Les lumières à l’âge du vivant, de Corine Pelluchon

Seuil 2021

Recension de Patrice Obert

 Corine Pelluchon s’attaque à une question essentielle. Pourquoi nos sociétés sont dans l’état que nous connaissons ? Comment s’en sortir ? Autrement dit, pourquoi le Progrès, qui s’appuyait sur les Lumières, s’est inversé en régression ? Et du coup, elle aborde une question clé : faut-il revenir sur les Lumières car elles auraient échoué, ou faut-il aller plus loin, les apurer, en quelque sorte, et de quelle manière ? Sa thèse est que les Lumières ses sont perverties dans une éthique de la Domination mais qu’il est encore temps de retrouver leur cœur en changeant notre imaginaire collectif, en s’appuyant sur elles, pour aller vers une éthique de la Considération qui permettra la transition écologique.

Les Lumières, dit-elle, se caractérisent par l’affirmation de l’autonomie de la raison et par la résolution des individus à prendre en main leur destin.  Qu’est ce qui a provoqué, dans la civilisation occidentale, cette inversion du rationalisme en irrationalité ? Une double amputation : d’une part, cette civilisation s’est coupée de la nature, ce qui a provoqué un cycle d’asservissement des autres, humains et non-humains, et une répression par le sujet de sa vie émotionnelle et de ses instincts ; d’autre part, la modernité a érigé la conscience individuelle en norme du vrai et la raison a perdu peu à peu tout rapport avec l’universel.
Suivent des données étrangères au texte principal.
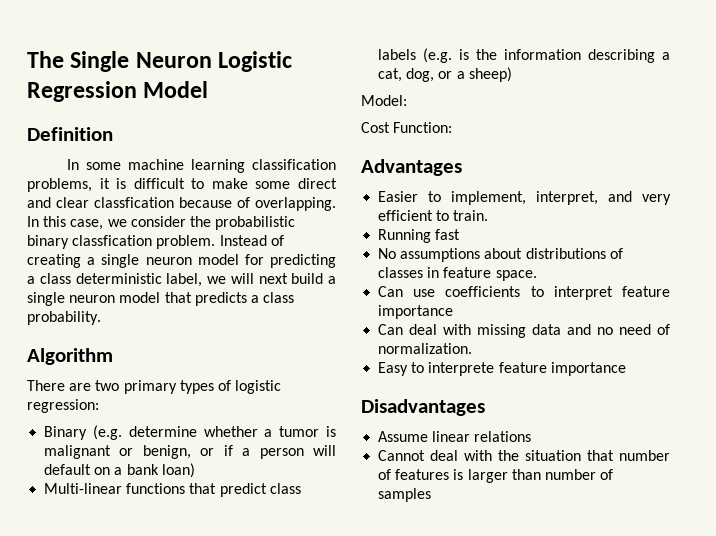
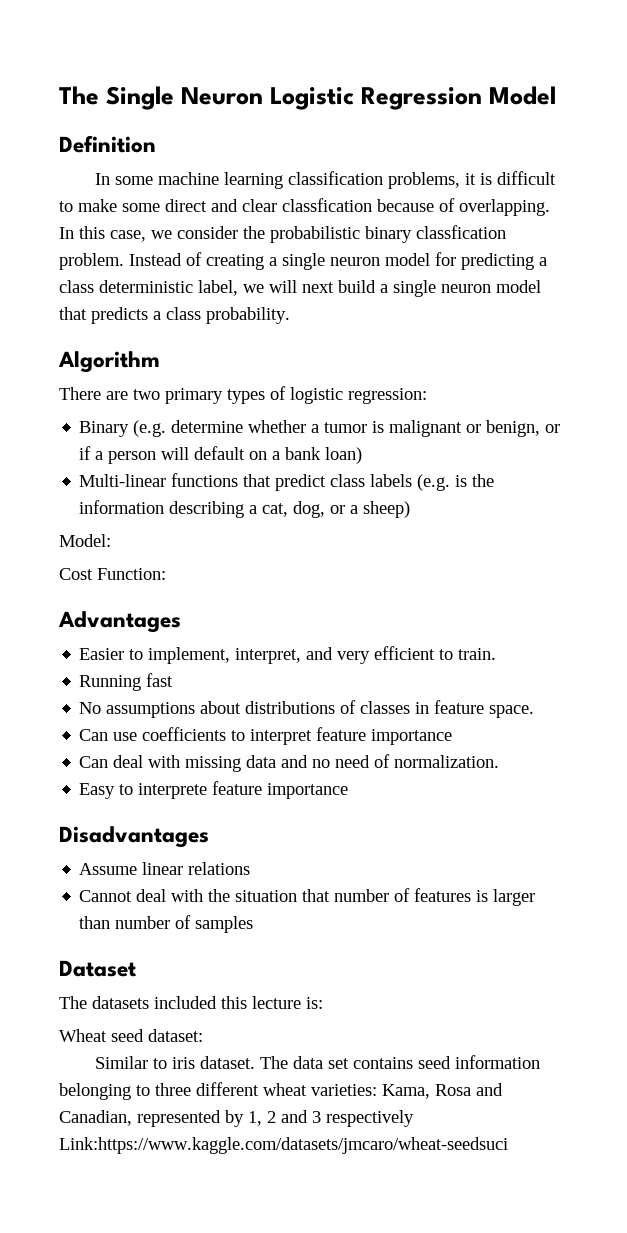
(432, 495) none -> [59,960,136,977] [59,996,323,1009] [59,1029,203,1042] [95,1055,541,1069] [59,1082,503,1100] [59,1110,414,1127] [59,1137,508,1154] // Dataset // The datasets included this lecture is: // Wheat seed dataset: // Similar to iris dataset. The data set contains seed information belonging to three different wheat varieties: Kama, Rosa and Canadian, represented by 1, 2 and 3 respectively Link:https://www.kaggle.com/datasets/jmcaro/wheat-seedsuci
Le vrai a été assimilé à l’utile, à l’efficace.

Notre société est confrontée, selon elle, à trois défis majeurs : l’économisme, le nationalisme, la destruction de la planète et du vivant.

Pour y faire face, il convient de réaliser la transition écologique qui repose sur quatre piliers : la préservation de l’environnement, le souci pour la santé de nos contemporains et des générations futures, la justice sociale, le respect des animaux domestiques et sauvages

Retrouver la force des Lumières à l’âge du vivant, c’est vouloir prendre en compte l’unité du monde et la diversité des êtres et des cultures. C’est changer d’imaginaire et faire évoluer nos représentations, nos évaluations, nos émotions pour aboutir à une éthique de la considération. Cela demandera du temps. Cette transformation s’effectue d’abord dans le silence des consciences et se généralisera peu à peu. Elle nous acheminera vers une vie bonne par un passage radical et non-violent, progressif et diffus dans lequel l’Europe peut trouver une perspective, un chemin et un sens. Corine Pelluchon lui consacre un superbe dernier chapitre, dont je recommande vivement la lecture. L’Europe doit retrouver la confiance en soi et en son dessein. L’Occident s’est fourvoyé quand il a abandonné toute cosmologie et tout fondement théologique et que le sujet a perdu progressivement toute visée de l’universel. Par ce qu’elle est, l’Europe a encore les moyens de s’imposer sans rien imposer, de devenir désirable. Il lui faut prendre à bras le corps de graves questions : retrouver le sens du progrès moral (après la colonisation et la Seconde guerre mondiale, l’émancipation du sujet, l’accueil des réfugiés)

Plus que jamais les Lumières à l’âge du vivant doivent nous éclairer.

La conclusion du livre en offre une magnifique synthèse.

Un livre qui ouvre de nombreux débats passionnants et trace des perspectives pour nous, Européens.